## EXTRACTED MATERIAL:
# # # # # # #

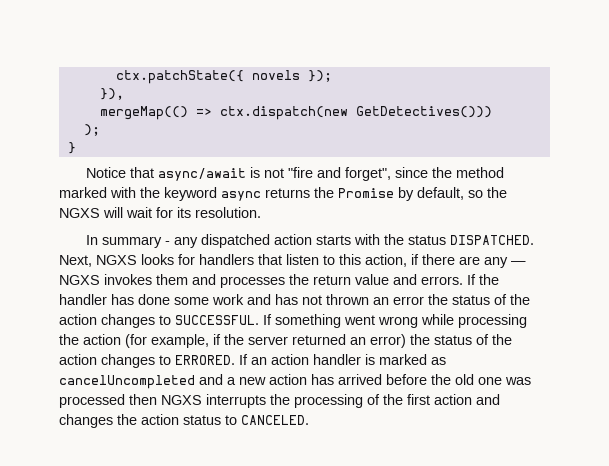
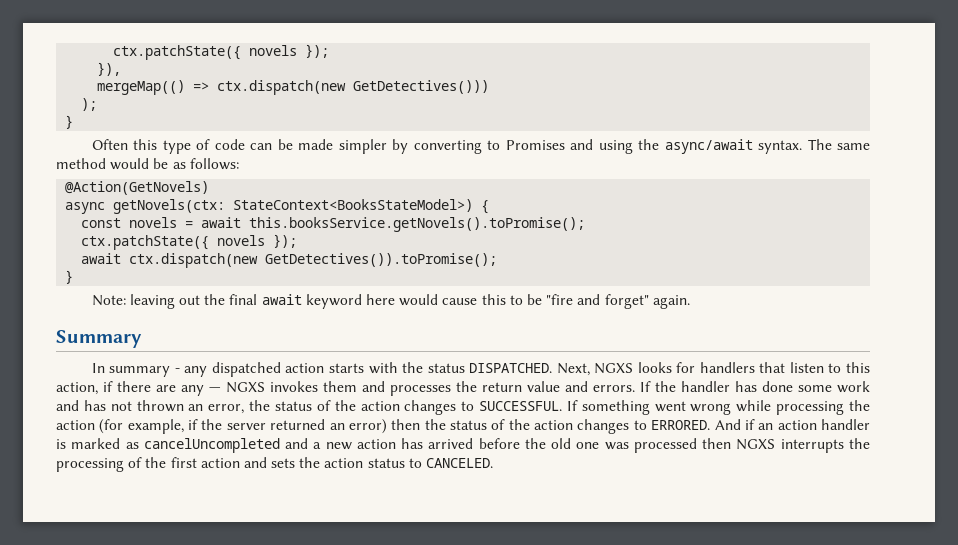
[85,167,504,181] [59,187,507,201] [59,207,261,218] Notice that async/await is not "fire and forget", since the method marked with the keyword async returns the Promise by default, so the NGXS will wait for its resolution. -> [91,139,870,154] [56,158,239,170] [65,181,210,195] [65,199,490,214] [81,217,586,232] [81,234,298,250] [81,253,498,268] [65,270,74,284] [91,294,690,309] [56,330,142,348] Often this type of code can be made simpler by converting to Promises and using the async/await syntax. The same method would be as follows: // @Action(GetNovels) // async getNovels(ctx: StateContext<BooksStateModel>) { // const novels = await this.booksService.getNovels().toPromise(); // ctx.patchState({ novels }); // await ctx.dispatch(new GetDetectives()).toPromise(); // } // Note: leaving out the final await keyword here would cause this to be "fire and forget" again. // Summary
[393,296,424,305] error -> [208,404,245,414] error,
(406, 341) none -> [391,419,421,430] then
[239,354,248,365] If -> [714,419,755,430] And if
[59,414,113,428] changes -> [271,458,296,468] sets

# # # # # # #

## YOUR ASSIGNMENT:
Each line, starting with the one containing "[239,354,248,365] If ->" and ending with the last line of the records above, should be reproduced exactly.

## ANSWER TO THE EXERCISE:
[239,354,248,365] If -> [714,419,755,430] And if
[59,414,113,428] changes -> [271,458,296,468] sets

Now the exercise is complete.